Buraya kadar anlatılanlardan ortaya çıkan durum şöyle özetlenebilir: Başbakan’ın Hikmetyar’ın dizinin dibindeki resimleri, Darfur’da insanlığa karşı suç ve savaş suçu işlemekten kırmızı bültenle aranan, halkına katliam yapan Sudan Devlet Başkanı Ömer El Beşir’i ülkemizde resmi Devlet töreniyle ağırlaması, Yine dünyaca terörist bilinen ve aranan El Kadı’ya kefil olması, En son düne kadar bebek katili Apo ve PKK teröristleri ile onların resmi sözcüsü olan BDP ile önceleri gizli gizli, şimdi ise açık açık görüşerek ülkeyi bölmeye ve ortak bir anayasa yazmaya kadar birlikte hareket etmesi; Başbakanın teröristlere bakışını göstermektedir.
Bu bakış “benim teröristim iyidir, Müslüman’dan terörist olmaz” mantığıdır. Bu mantık ise ne hukuki, ne de insani olamaz. Ancak ilkel ve siyasi olabilir.
Suriye’deki iç savaşa taraf olmak, ÖSO ve yamyam teröristleri savunabilmek, bunun karşıtı olarak ölen bebeklere acımak nasıl bir insani duygu ve ruh halidir?

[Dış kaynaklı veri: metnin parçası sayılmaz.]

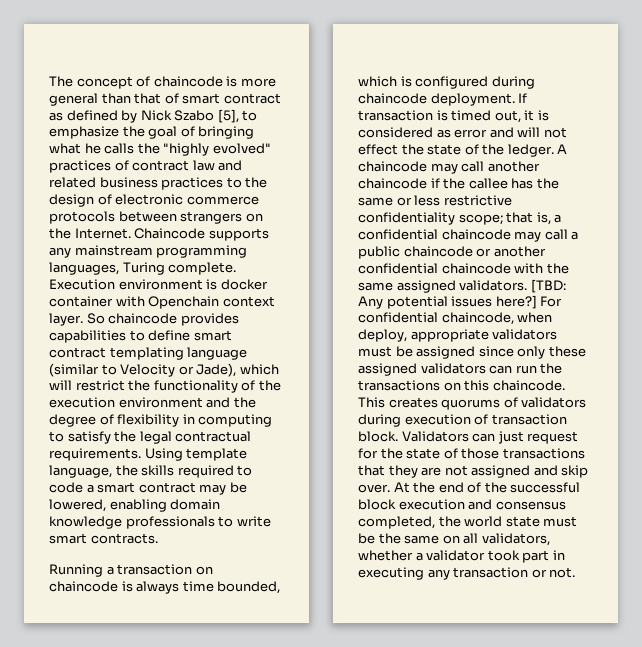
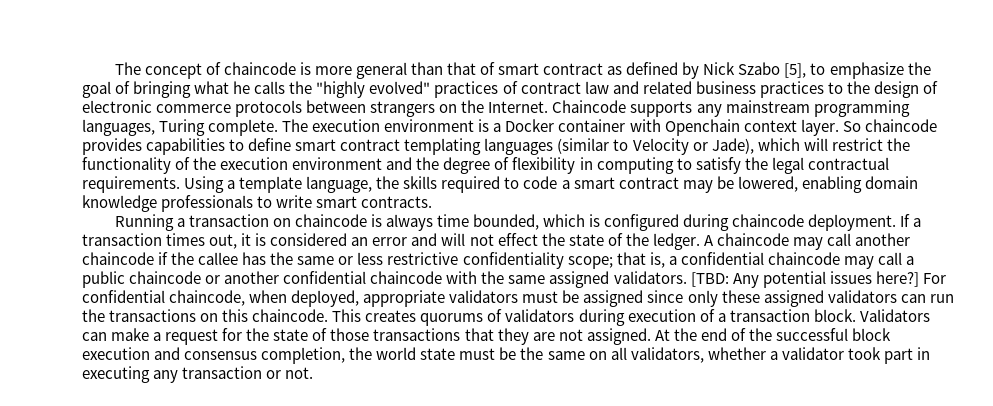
[49,279,268,290] Execution environment is docker -> [282,119,555,132] The execution environment is a Docker
[187,347,248,360] language -> [484,138,554,155] languages
(183, 454) none -> [227,180,236,189] a
[358,110,492,121] transaction is timed -> [913,218,922,227] [82,233,206,246] a transaction times
[436,129,451,138] as -> [351,237,369,246] an
[358,329,407,342] deploy, -> [291,290,360,307] deployed,
(489, 419) none -> [717,313,726,322] a
[497,431,524,444] just -> [111,328,162,341] make a
[471,465,589,478] [358,484,390,493] assigned and skip over. -> [586,328,651,345] assigned.
[358,516,435,529] completed, -> [261,347,346,364] completion,

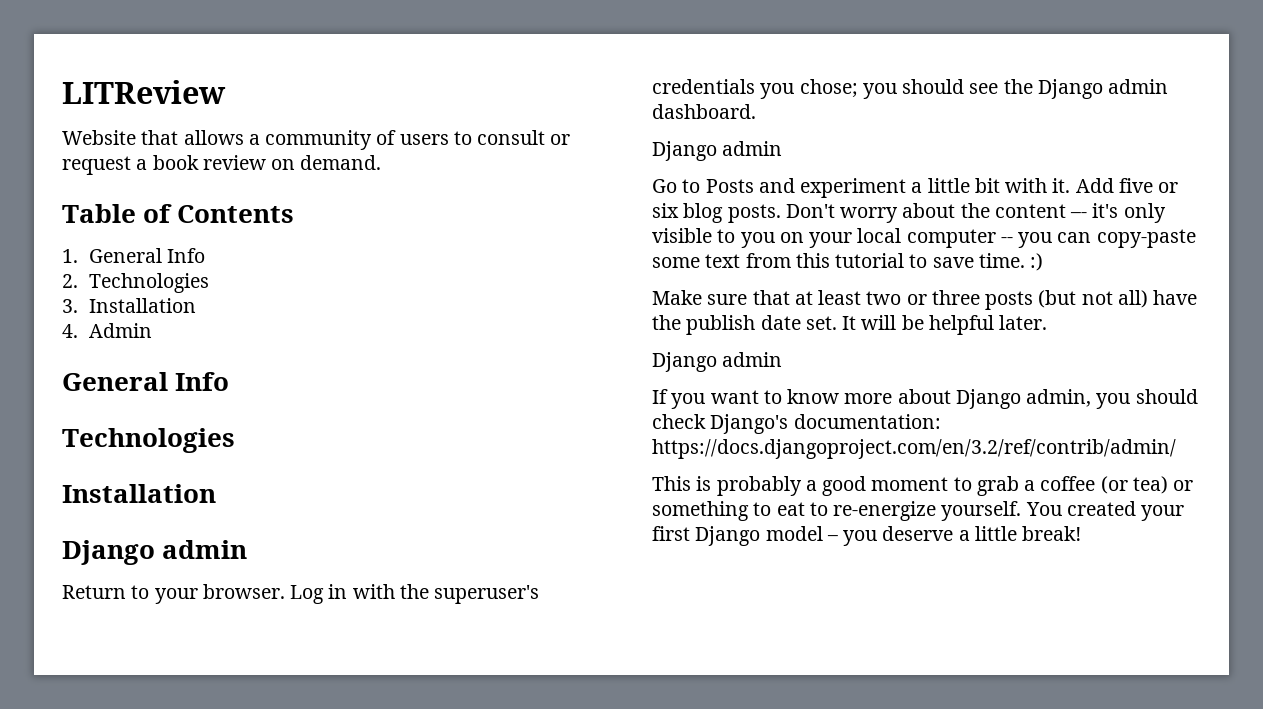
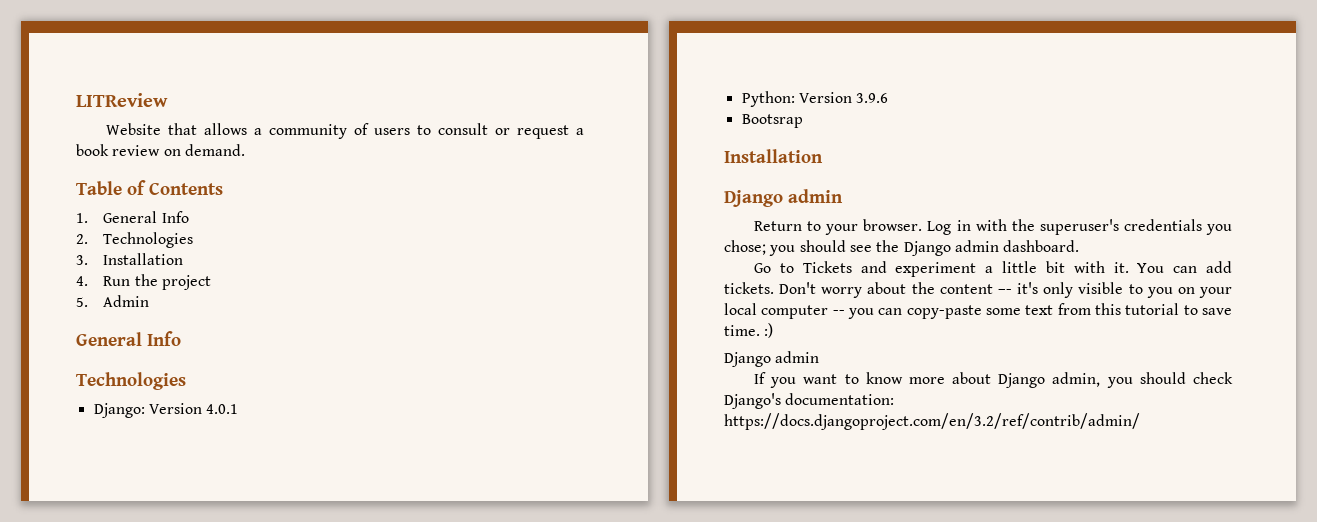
(78, 331) none -> [103,274,212,290] [76,297,88,307] Run the project // 5.
(235, 440) none -> [93,403,239,418] [741,91,889,107] [741,114,803,128] // Django: Version 4.0.1 // Python: Version 3.9.6 // Bootsrap
[652,141,783,161] // Django admin -> (1080, 246) none
[705,179,754,193] Posts -> [802,261,852,273] Tickets
[1075,178,1179,193] [652,203,781,223] Add five or six blog posts. -> [1137,261,1232,273] [724,282,774,294] You can add tickets.
[652,290,1198,310] [652,315,1048,335] // Make sure that at least two or three posts (but not all) have the publish date set. It will be helpful later. -> (774, 330) none
[652,476,1194,496] [652,501,1185,521] [652,526,1082,546] // This is probably a good moment to grab a coffee (or tea) or something to eat to re-energize yourself. You created your first Django model – you deserve a little break! -> (1140, 421) none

Suriye’de ölen de, öldürülen de aynı ülkenin insanlarıdır. Bunlardan bir kısmına acımak, diğer kısmına da “oh olsun” demek nasıl bir tepkidir?
Reyhanlı’da olanları görmezden gelmek, ölen vatandaşlar üzerinden bile Esad’a ve ülkemiz muhalefetine saldırmaya çalışmak nasıl bir sabit fikirliliktir?
Suriye eğer sınırımızı geçerek ülkemize saldırdı ise bu tartışmasız bir savaş nedenidir. O zaman Esad daha kendi iç savaşını çözememişken hangi mantıkla durup dururken bize savaş açacaktır?
Evet; Allah adama sorar; “senin teröristin insan öldürmüyor mu? Öldürmekle kalmayıp bir de ciğerini söküp yemiyor mu? Sen bunlar için ne yaptın?” diye!
Önemli olan buna yanıt verebilmektir!